The Producers – Review

Worth seeing: as a delightful, musical reinvention of Mel Brooks' much-loved 1968 entertainment industry satire of the same name
Director:Susan Stroman
Featuring:Matthew Broderick, Nathan Lane, Gary Beach, Jon Lovitz, Michael McKean, Roger Bart, Uma Thurman, Will Ferrell
Length:134 minutes
Certificate:12A
Country:US
Released:26th December 2005

WHAT’S IT ABOUT?

Broadway producer Max Bialystock (Nathan Lane) is down on his luck. Just when he’s on a losing streak, with each successive musical flopping big time, an accountant turns up to check his books. Luckily for him, the accountant is the timid, naive and inexperienced Leo Bloom (Matthew Broderick).

Once Leo overcomes the shock of meeting Max, he sits down with the books. It soon strikes him that in the right circumstances, a producer could make more money from a flop than a hit. Quietly proud of his theory, he’s taken aback when Max takes it seriously and invites him to join him in a scam to find the most surefire flop, in order to rake in cash from investors they’ll never have to repay.

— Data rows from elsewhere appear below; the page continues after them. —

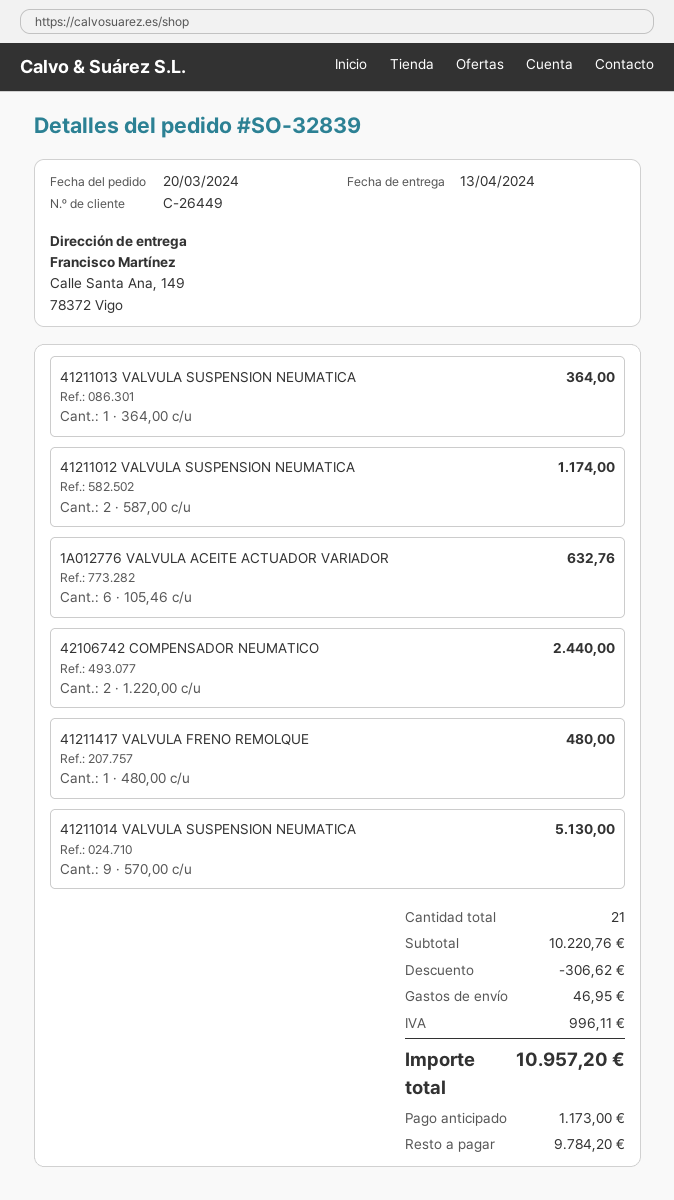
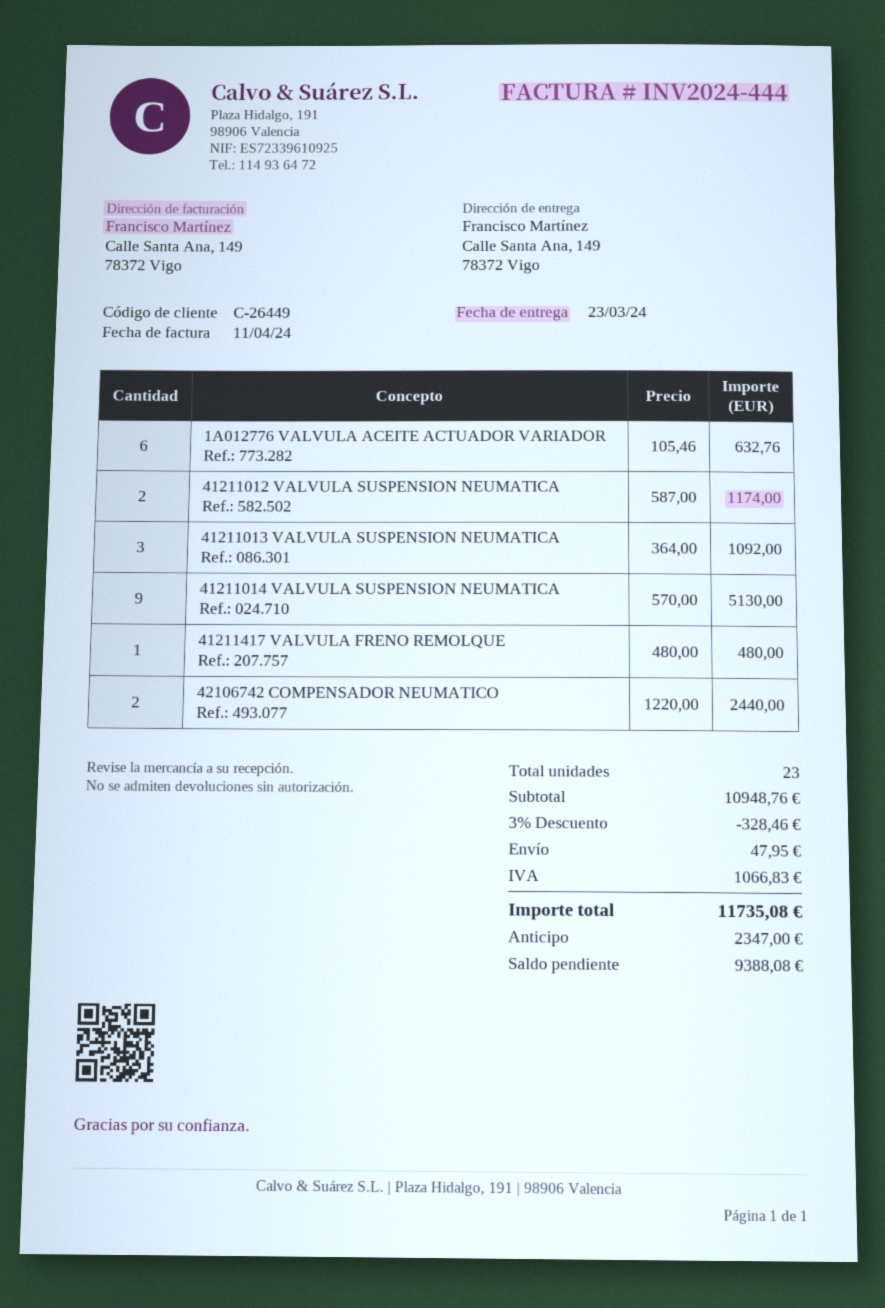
delivery date: 2024-04-13 -> 2024-03-23
41211013 VALVULA SUSPENSION NEUMATICA: 1 x 364.00 = 364.00 -> 3 x 364.00 = 1092.00
total quantity: 21 -> 23
subtotal: 10220.76 -> 10948.76
discount: 306.62 -> 328.46
shipping: 46.95 -> 47.95
tax: 996.11 -> 1066.83
total: 10957.20 -> 11735.08
deposit: 1173.00 -> 2347.00
balance: 9784.20 -> 9388.08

The only problem is that despite sourcing the most offensive musical ever written (“It’s practically a love letter to Hitler”) and hiring the most incompetent company on Broadway to stage the production, something goes horribly right…

WHAT’S IT LIKE?

At a time when Hollywood’s pumping out remake after remake, this film is excusable for a number of reasons. Although the plot will be more than familiar to anyone who knows the classic 1968 film of the same name, this isn’t a remake of that, per se. The mad mind behind that original film, Mel Brooks, reinvented it as a Broadway (and now West End) musical a few years back, and it’s that that’s now been turned into a movie. Coming from the same “producer,” this feels more like a companion than a cheap imitation of its predecessor. The same film-maker has made the “film of his musical of his film.”

It’s perhaps the most multi-self-referential movie in cinematic history, which seems to be suitably fitting for a film that lampoons the entertainment industry that feeds it.

Anyone who’s seen the stage musical – and there are many of you out there – will find this to be so faithful a transfer back to the big screen that some could argue it’s creatively pointless – other than to give you a closer-view or to get exactly the same material (with much of the same original cast) to a wider audience, although with material that’s this much fun, that’s no bad thing.

All of the actors are clearly having as much fun as Mel Brooks had when he first came up with the cheekily preposterous idea of two Jewish producers trying to make money out of mocking Hitler.

Nathan Lane and Uma Thurman are particularly impressive in their roles – that said, there’s not really a weak link anywhere in the cast, or indeed the show.

For those who haven’t seen the stage version, but know Brooks’ original film, it might come as a surprise to find out just how musical it is – an irony of the 1968 movie was that although it was about a musical, there really wasn’t much music in it – but Brooks has changed that, by writing a number of new songs for his unexpectedly musical cast – some of them likely to become as classic as the original’s “Springtime For Hitler.”

You’d need a heart of stone to sit through this without breaking a smile. It’s so bright and cheeky that even if you’re not particularly a fan of Mel Brooks, it’s a difficult film not to like. And if you are a fan, you’ll be delighted that not only does he not tarnish the memory of one of his best-loved movies, but you’ll remember this for years to come with as much fondness.